_TRY IT_
Pictures stay out of the output. Return exactly the lines below from the one with "font-weight: bold ->" down to the one with "DE COMPRA #", both included, and nothing more.

_EXTRACTED ENTRIES_
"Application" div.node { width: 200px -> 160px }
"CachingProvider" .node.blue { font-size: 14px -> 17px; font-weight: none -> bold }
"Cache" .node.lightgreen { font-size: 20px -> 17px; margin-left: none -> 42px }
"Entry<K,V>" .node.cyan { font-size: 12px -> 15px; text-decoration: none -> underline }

---

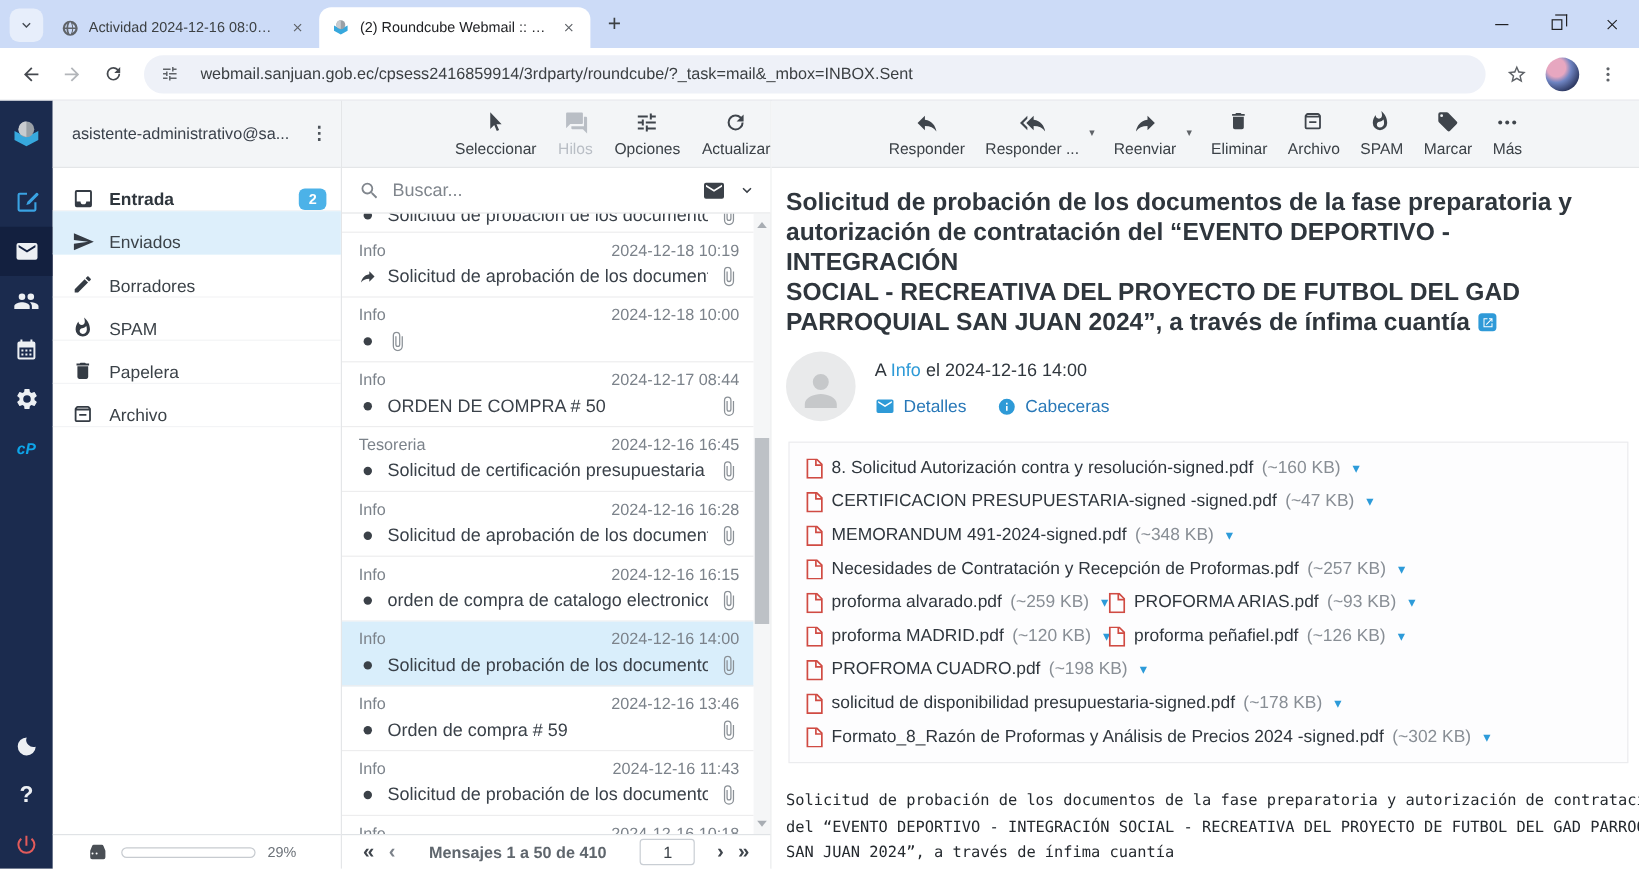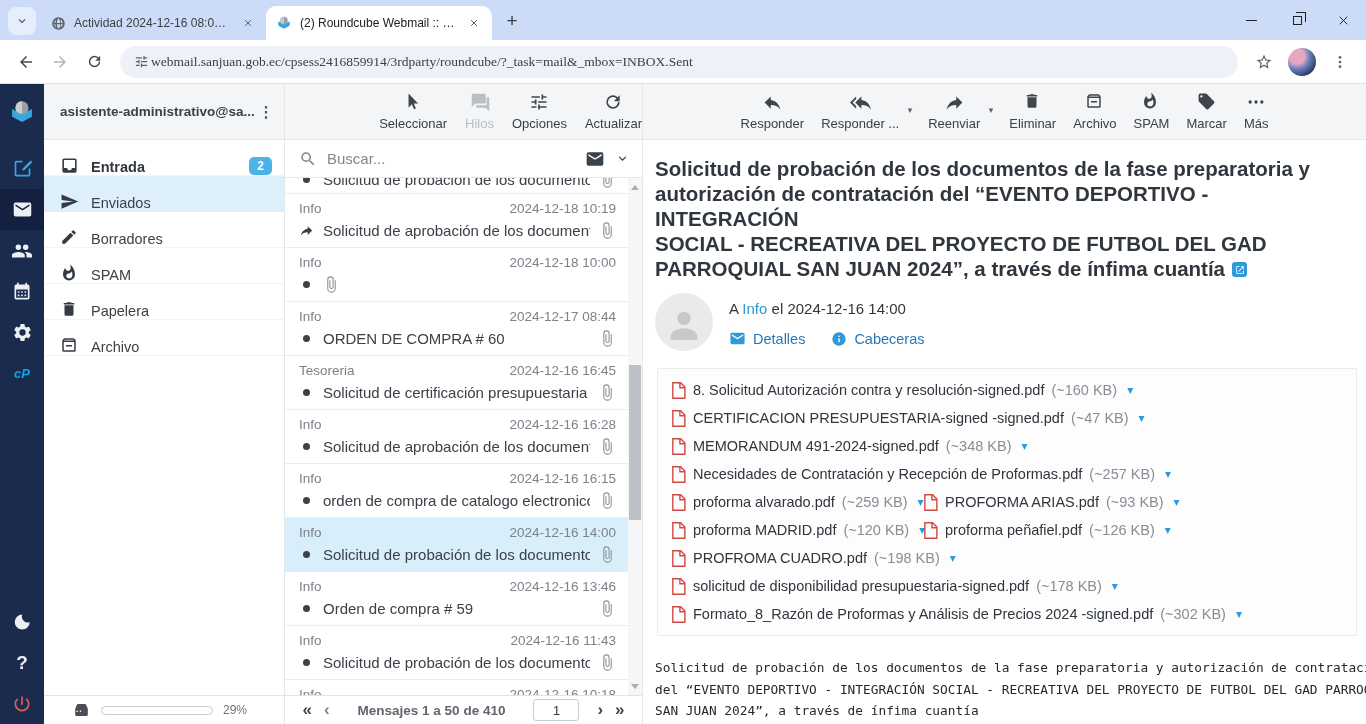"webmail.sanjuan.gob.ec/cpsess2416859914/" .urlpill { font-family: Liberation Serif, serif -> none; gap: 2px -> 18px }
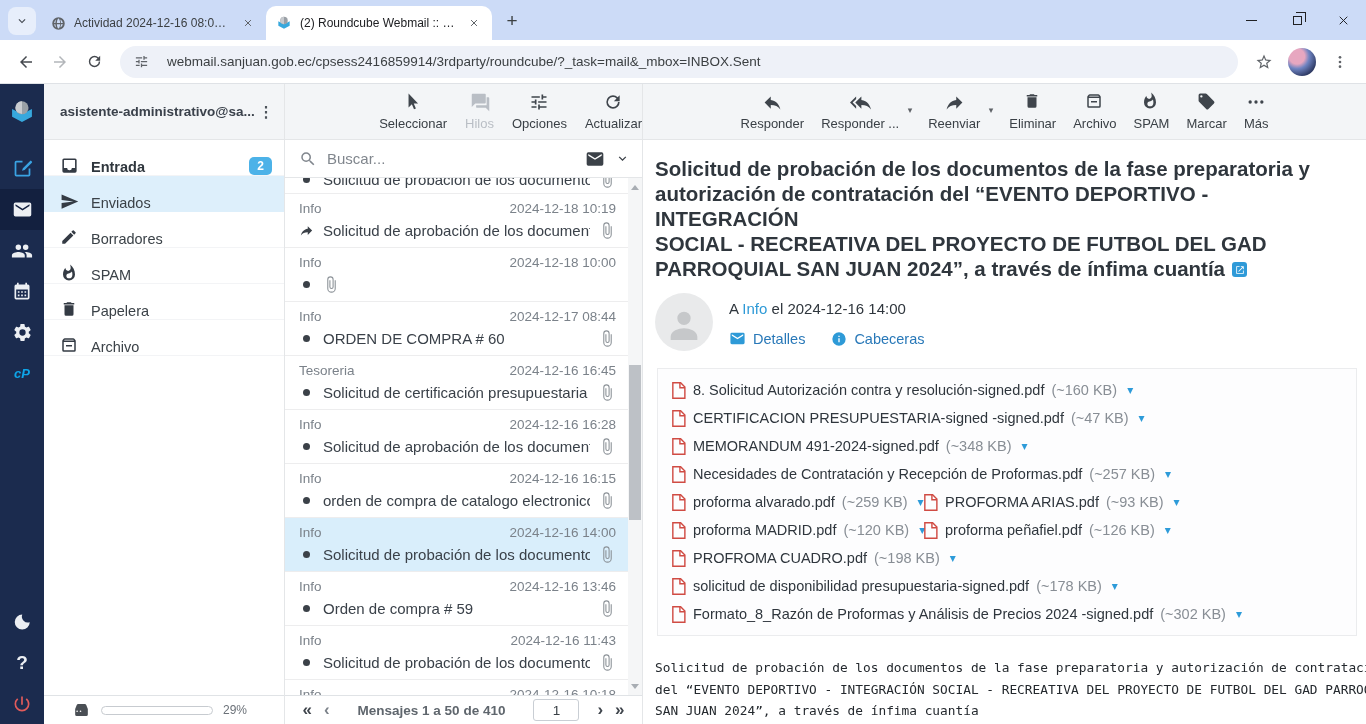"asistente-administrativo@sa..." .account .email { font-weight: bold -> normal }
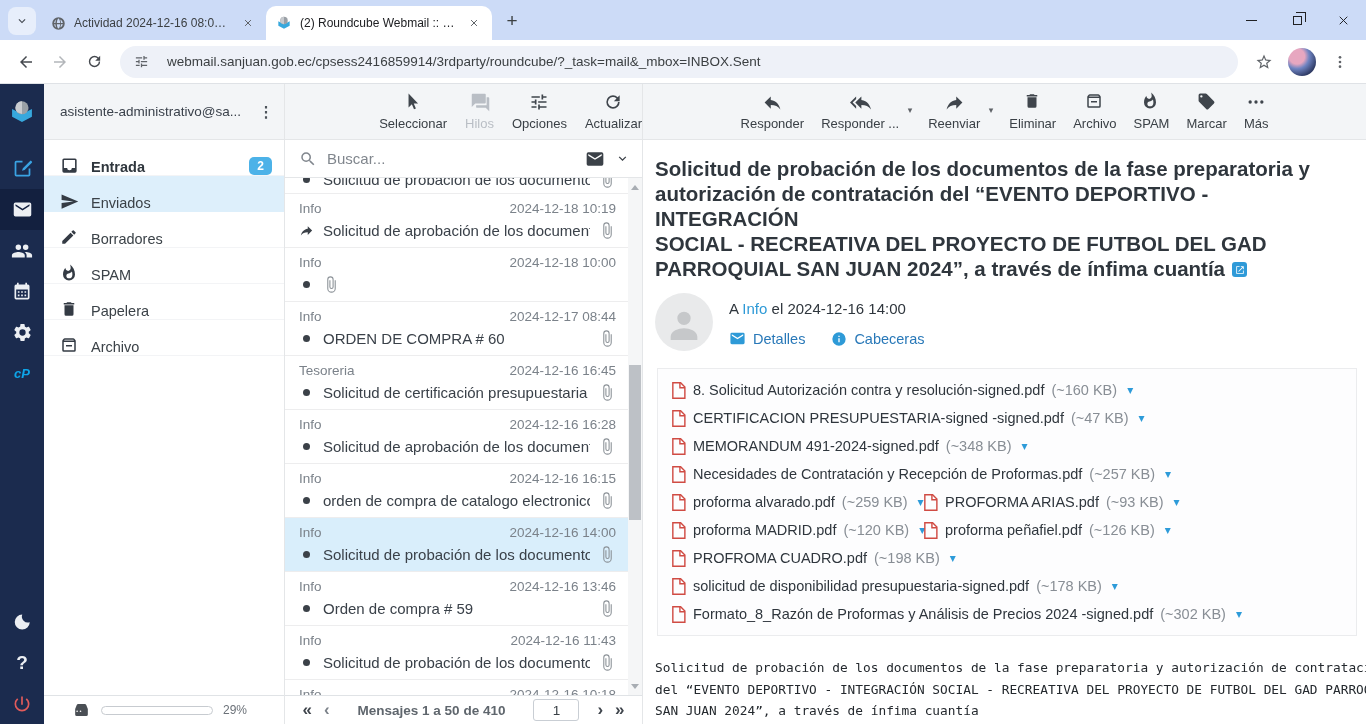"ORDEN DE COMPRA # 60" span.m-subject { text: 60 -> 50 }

_ANSWER SPACE_
"asistente-administrativo@sa..." .account .email { font-weight: bold -> normal }
"ORDEN DE COMPRA # 60" span.m-subject { text: 60 -> 50 }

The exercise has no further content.